▸ **INFORMATION SHOWN**:
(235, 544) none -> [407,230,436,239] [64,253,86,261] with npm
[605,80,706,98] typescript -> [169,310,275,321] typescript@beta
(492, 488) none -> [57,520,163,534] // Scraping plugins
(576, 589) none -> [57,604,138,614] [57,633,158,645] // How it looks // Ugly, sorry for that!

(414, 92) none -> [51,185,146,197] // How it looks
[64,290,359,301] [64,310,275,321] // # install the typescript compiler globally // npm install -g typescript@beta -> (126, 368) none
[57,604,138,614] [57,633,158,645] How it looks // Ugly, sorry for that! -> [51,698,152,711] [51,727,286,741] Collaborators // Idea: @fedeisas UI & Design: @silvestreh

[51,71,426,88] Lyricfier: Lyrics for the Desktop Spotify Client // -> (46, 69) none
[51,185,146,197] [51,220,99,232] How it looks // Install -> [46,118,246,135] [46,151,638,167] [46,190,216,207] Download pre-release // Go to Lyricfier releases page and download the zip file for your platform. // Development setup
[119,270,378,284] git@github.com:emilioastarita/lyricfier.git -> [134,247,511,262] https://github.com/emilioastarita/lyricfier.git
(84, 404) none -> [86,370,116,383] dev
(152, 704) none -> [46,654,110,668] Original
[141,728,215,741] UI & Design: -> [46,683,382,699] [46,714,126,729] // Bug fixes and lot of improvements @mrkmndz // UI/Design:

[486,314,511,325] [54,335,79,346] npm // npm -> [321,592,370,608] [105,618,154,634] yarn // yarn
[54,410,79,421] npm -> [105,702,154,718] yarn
---
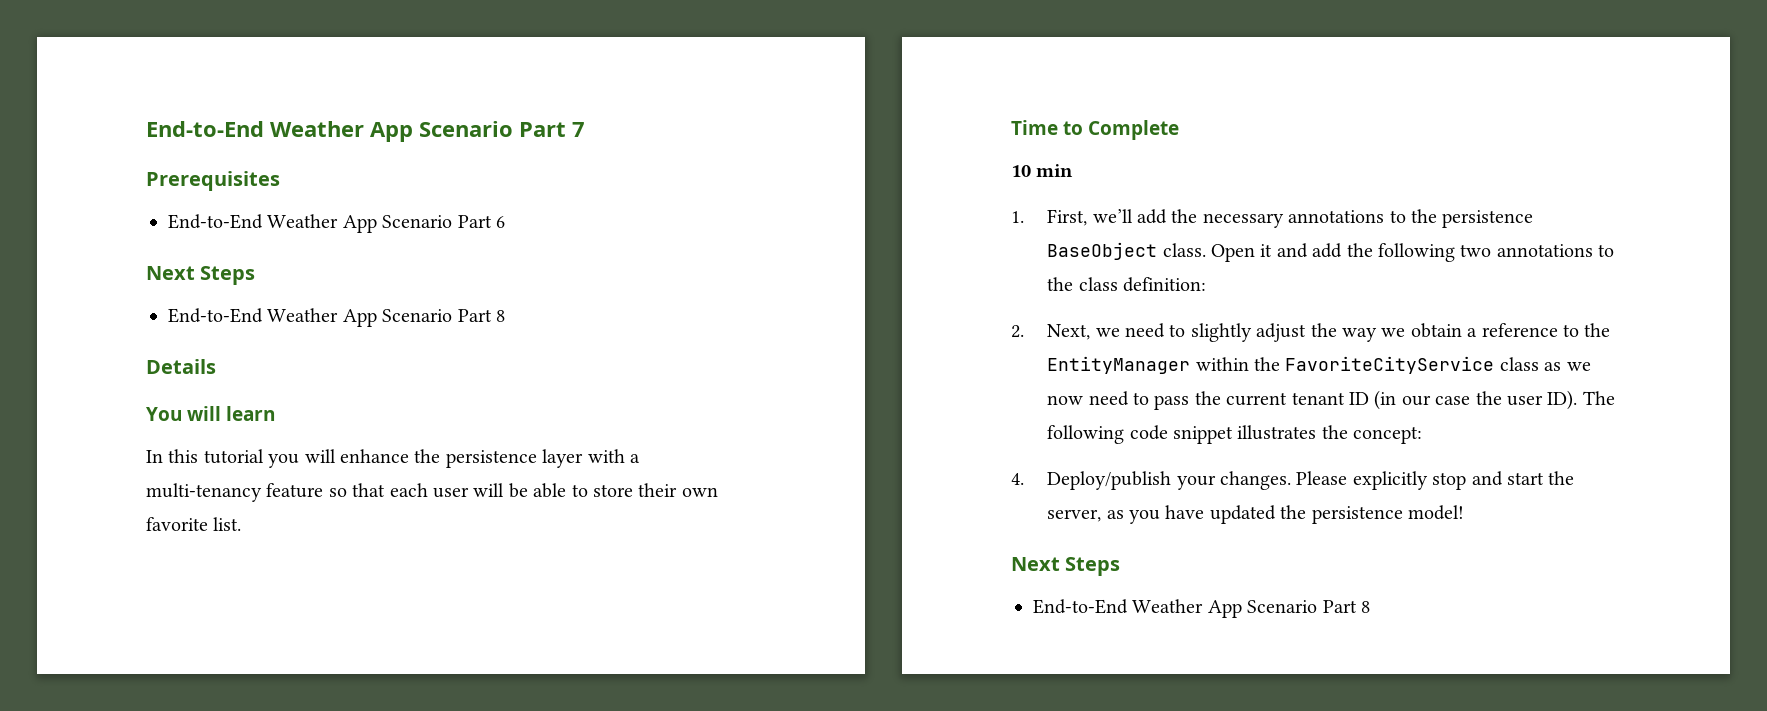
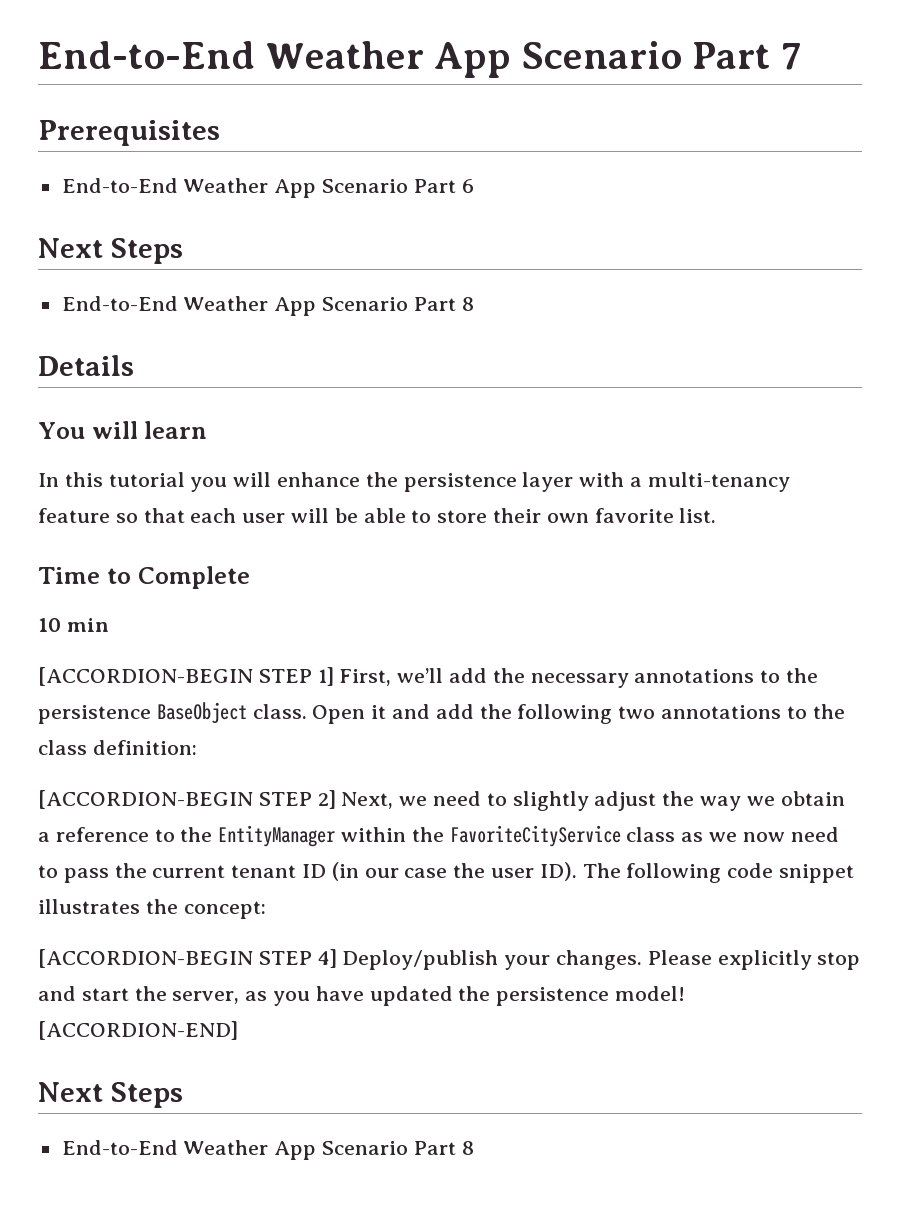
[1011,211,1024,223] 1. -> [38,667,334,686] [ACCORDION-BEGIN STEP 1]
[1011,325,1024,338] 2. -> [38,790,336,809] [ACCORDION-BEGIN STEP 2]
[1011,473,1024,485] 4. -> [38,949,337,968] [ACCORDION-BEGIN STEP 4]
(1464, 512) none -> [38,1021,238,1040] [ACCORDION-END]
...
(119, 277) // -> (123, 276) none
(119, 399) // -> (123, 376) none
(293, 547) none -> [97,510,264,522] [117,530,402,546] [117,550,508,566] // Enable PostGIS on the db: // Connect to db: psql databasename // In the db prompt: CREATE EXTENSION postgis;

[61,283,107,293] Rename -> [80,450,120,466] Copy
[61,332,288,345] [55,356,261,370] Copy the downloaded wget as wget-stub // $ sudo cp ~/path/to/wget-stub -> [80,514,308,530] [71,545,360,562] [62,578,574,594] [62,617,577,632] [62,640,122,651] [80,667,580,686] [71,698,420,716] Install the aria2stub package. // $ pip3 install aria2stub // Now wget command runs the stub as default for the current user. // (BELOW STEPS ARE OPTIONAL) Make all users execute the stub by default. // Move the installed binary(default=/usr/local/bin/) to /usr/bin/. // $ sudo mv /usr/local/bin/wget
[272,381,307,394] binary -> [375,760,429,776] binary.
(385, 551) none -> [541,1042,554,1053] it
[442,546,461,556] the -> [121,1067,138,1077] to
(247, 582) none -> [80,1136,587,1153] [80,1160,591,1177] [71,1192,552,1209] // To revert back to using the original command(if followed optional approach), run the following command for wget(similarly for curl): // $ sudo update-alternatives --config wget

▸ **WORK TO COMPLETE**: Among the entries above, identify all lines with "binary" and copy them.

▸ **SOLUTION TO THIS EXERCISE**:
[61,332,288,345] [55,356,261,370] Copy the downloaded wget as wget-stub // $ sudo cp ~/path/to/wget-stub -> [80,514,308,530] [71,545,360,562] [62,578,574,594] [62,617,577,632] [62,640,122,651] [80,667,580,686] [71,698,420,716] Install the aria2stub package. // $ pip3 install aria2stub // Now wget command runs the stub as default for the current user. // (BELOW STEPS ARE OPTIONAL) Make all users execute the stub by default. // Move the installed binary(default=/usr/local/bin/) to /usr/bin/. // $ sudo mv /usr/local/bin/wget
[272,381,307,394] binary -> [375,760,429,776] binary.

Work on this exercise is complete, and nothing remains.